- [DATA TO EXAMINE]
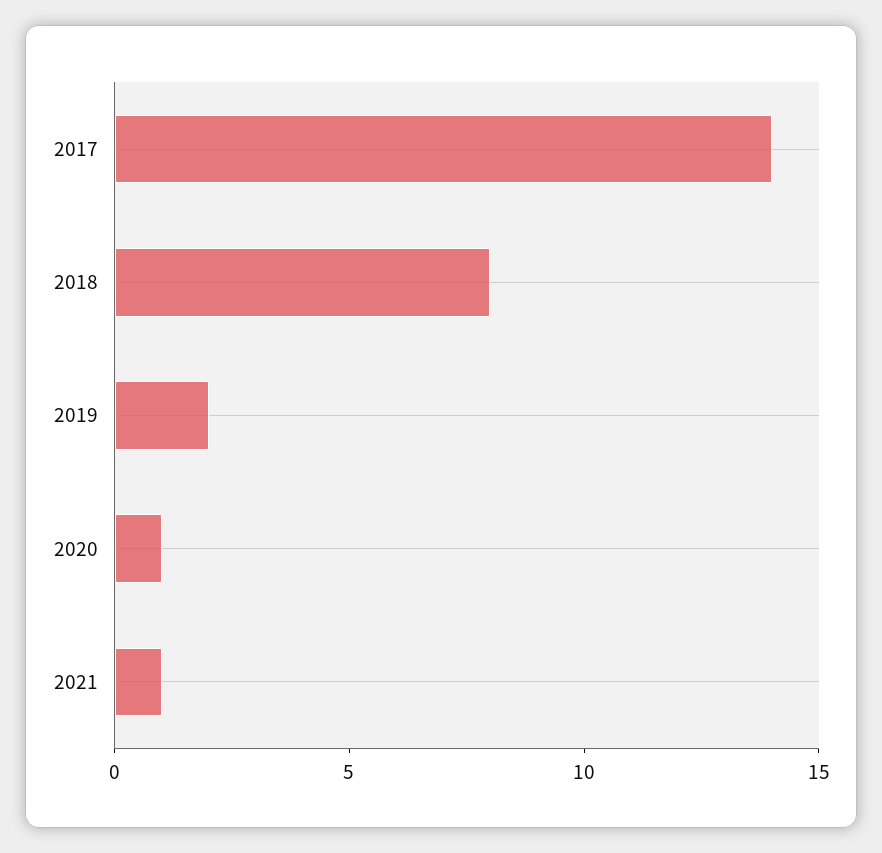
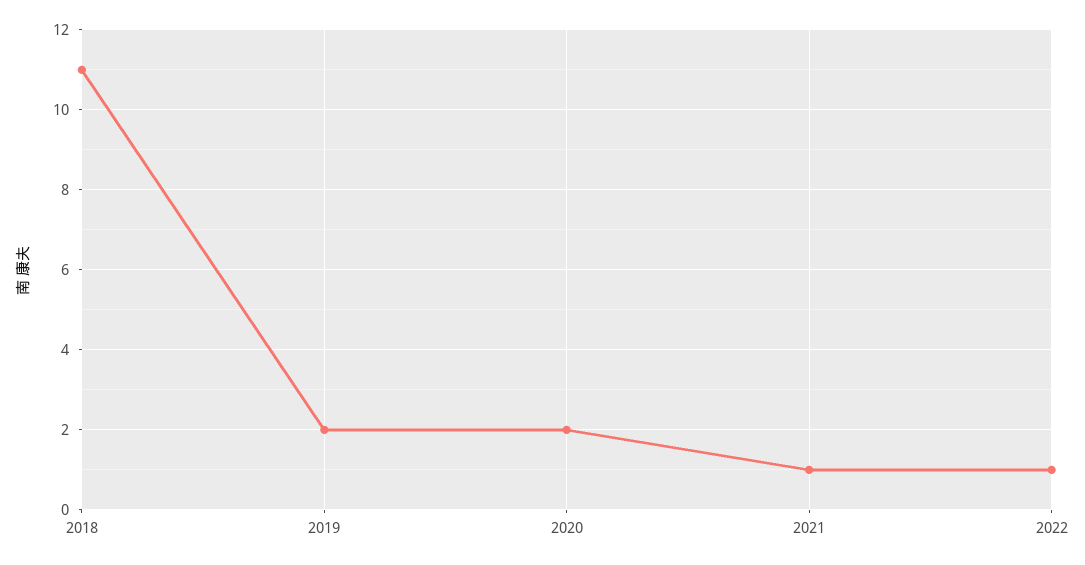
2017: 14 -> none
2018: 8 -> 11
2020: 1 -> 2
2022: none -> 1

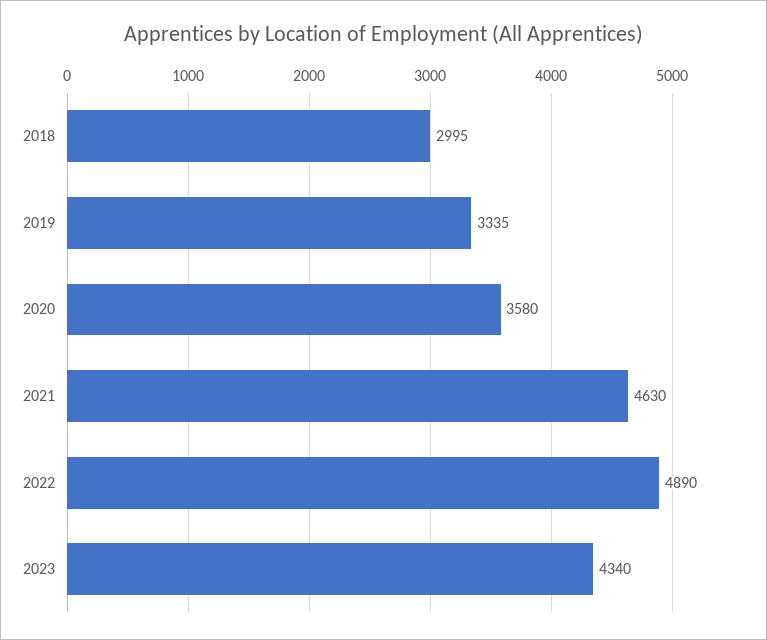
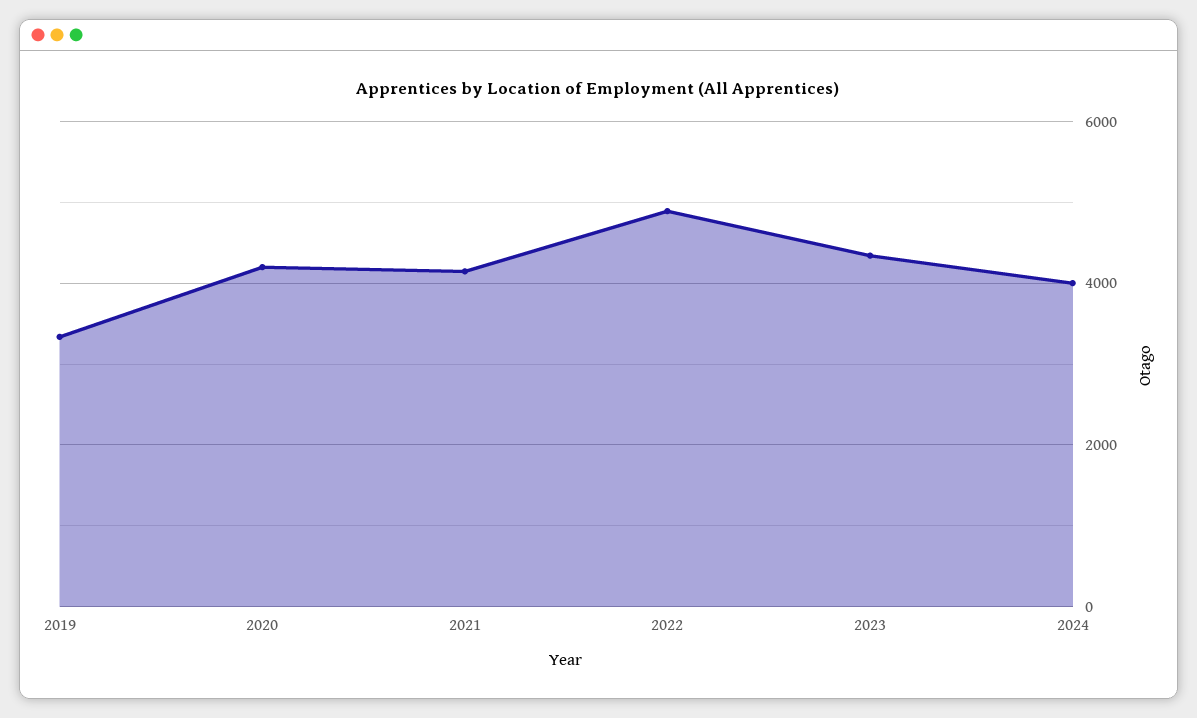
2018: 2995 -> none
2020: 3580 -> 4200
2021: 4630 -> 4200
2024: none -> 4000

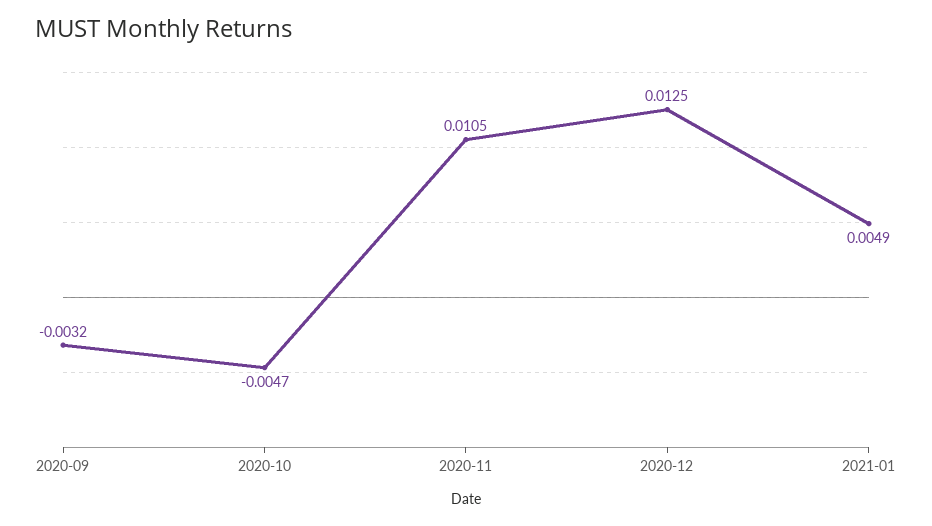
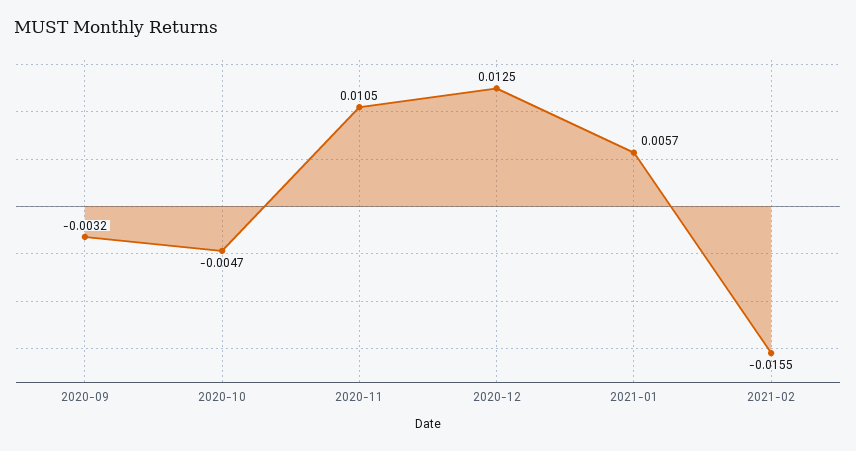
2021-01: 0.0049 -> 0.0057
2021-02: none -> -0.0155

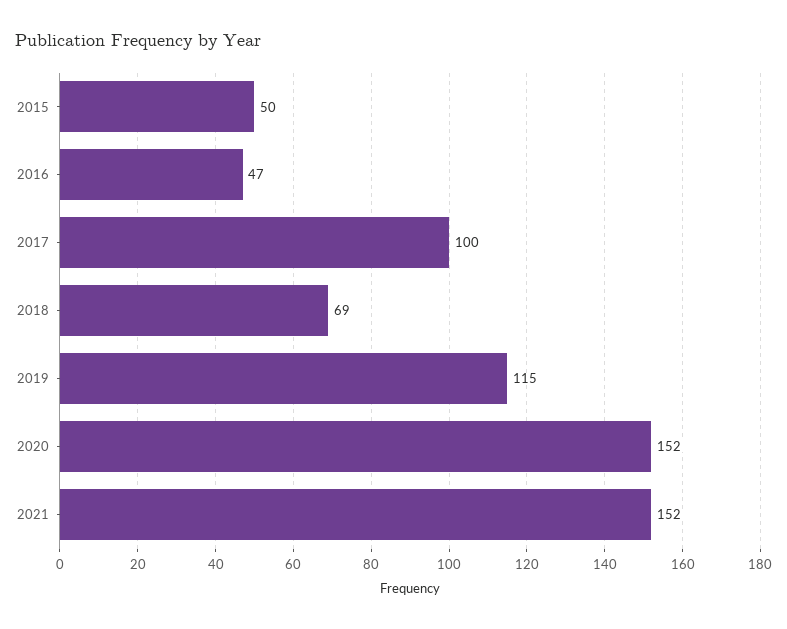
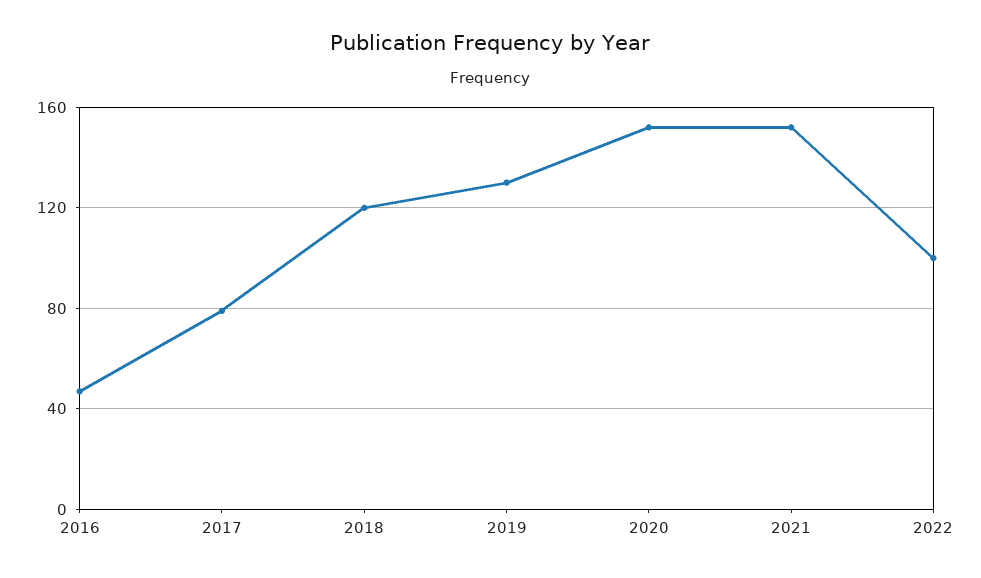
2015: 50 -> none
2017: 100 -> 80
2018: 69 -> 120
2019: 115 -> 130
2022: none -> 100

- [REQUIRED ACTION]
If an entry contains an image, please omit that image and print everything else verbatim.

- [RESPONSE AREA]
2017: 14 -> none
2018: 8 -> 11
2020: 1 -> 2
2022: none -> 1

2018: 2995 -> none
2020: 3580 -> 4200
2021: 4630 -> 4200
2024: none -> 4000

2021-01: 0.0049 -> 0.0057
2021-02: none -> -0.0155

2015: 50 -> none
2017: 100 -> 80
2018: 69 -> 120
2019: 115 -> 130
2022: none -> 100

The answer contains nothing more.